Technology as an augmentation of human performance has been central to my design practice - for creativity, communication and content. I have been a strong advocate of Owers' ideas (2001) regarding the evolutionary symbiosis of technology and humankind, which provides a context for justifying educational design with technology.

Technology in education is often positioned as its servant, a tool to help achieve pedagogic ends already determined without technology. Although there is merit to be driven by educational needs when employing any resource, this position can be questioned in the light of technology's relationship with humankind more generally. As Stan Owers pointed out in his PhD study:

The literature research confirmed that technology is as old as humankind. The foundations of technology resides in our imaginative capabilities as toolmakers. Humankind has always used tools, and recently technologies, as extensions of itself. Tools and technological evolution have been constant companions to the evolution of humankind.
(Owers 2001, abstract)

Owers' point of view, that technology extends humankind and has been a constant companion in evolution, suggest that we look for extension to education through technology, not simple service to education. Educational software has the capacity to support new pedagogies, and this has been recognised since the 1970's as evident in the analysis offered by McDonald et al (1977), as tabulated by me in table 6 (Millwood 1987), to identify the computer's potential contribution through three paradigms: instructional, revelatory and conjectural.

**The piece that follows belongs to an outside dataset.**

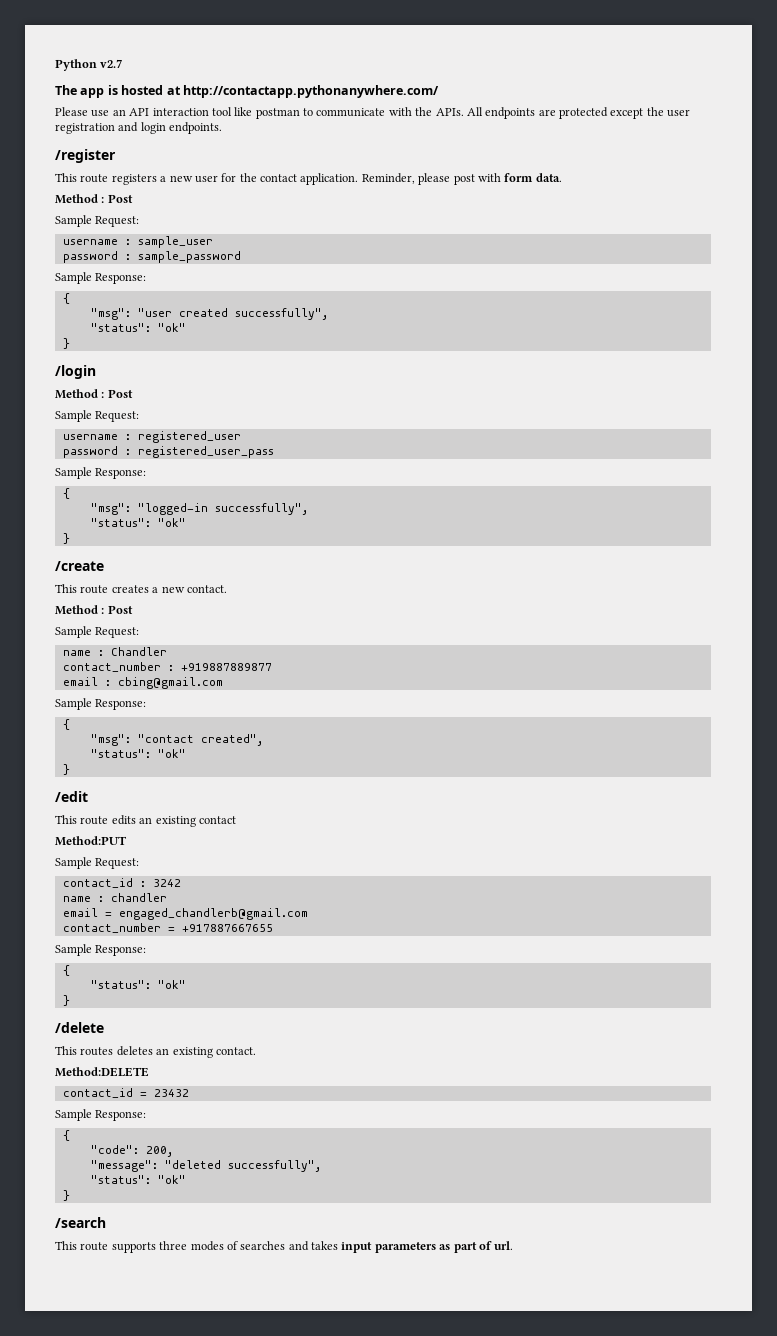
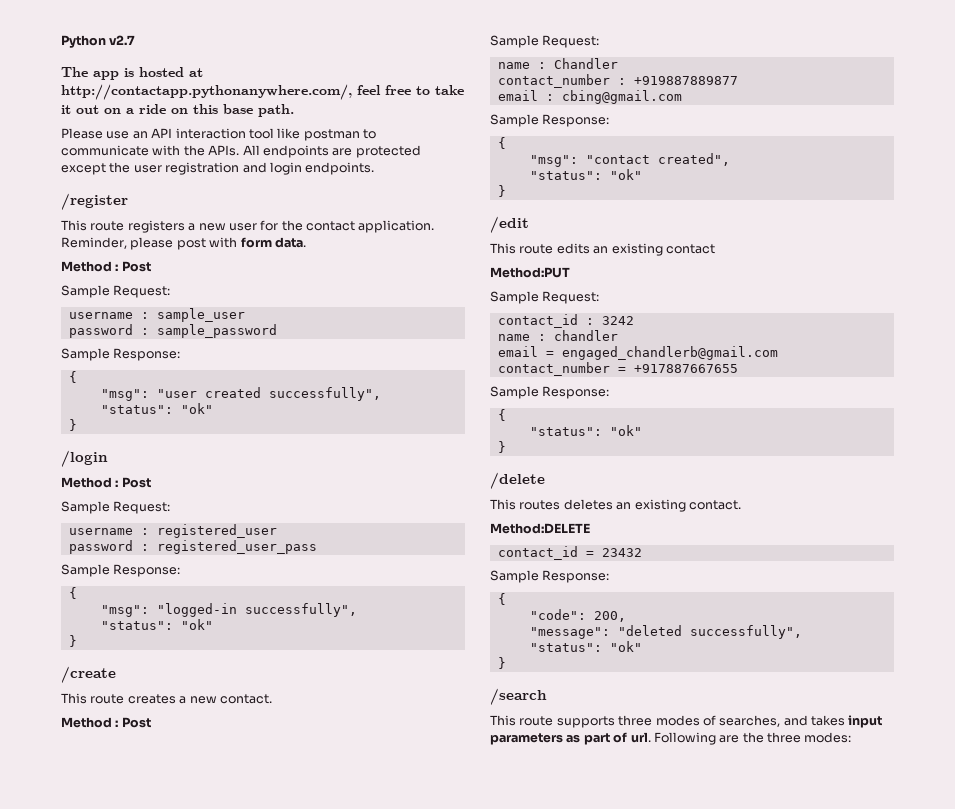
- The app is hosted at http://contactapp.pythonanywhere.com/
+ The app is hosted at http://contactapp.pythonanywhere.com/, feel free to take it out on a ride on this base path.
- This route supports three modes of searches and takes input parameters as part of url.
+ This route supports three modes of searches, and takes input parameters as part of url.
+ Following are the three modes:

Table 6: Educational Paradigms for Computer Assisted Learning

INSTRUCTIONAL

REVELATORY

CONJECTURAL

Key concept:

Mastery of content.

Articulation and manipulation of ideas and hypothesis-testing.

Discovery, intuition, getting a 'feel' for ideas in the field etc.

Curriculum emphasis:

Subject matter as the object of learning.

Understanding, 'active' knowledge.

The student as the subject of education.

Educational means:

Rationalisation of instruction, especially in terms of sequencing presentation and feedback reinforcement.

Manipulation of student inputs, finding metaphors and model building.

Provision of opportunities for discovery and vicarious experience.

Role of computer:

Presentation of content, task prescription, student motivation through fast feedback.

Manipulable space/field/'scratch pad'/language, for creating or articulating models, programs, plans or conceptual structures.

Simulation or information handling.

Assumptions:

Conventional body of subject matter with articulated structure; articulated hierarchy of tasks, behaviouristic learning theory.

Problem-oriented theory of knowledge, general cognitive theory.

(hidden) model of significant concepts and knowledge structure; theory of learning by discovery.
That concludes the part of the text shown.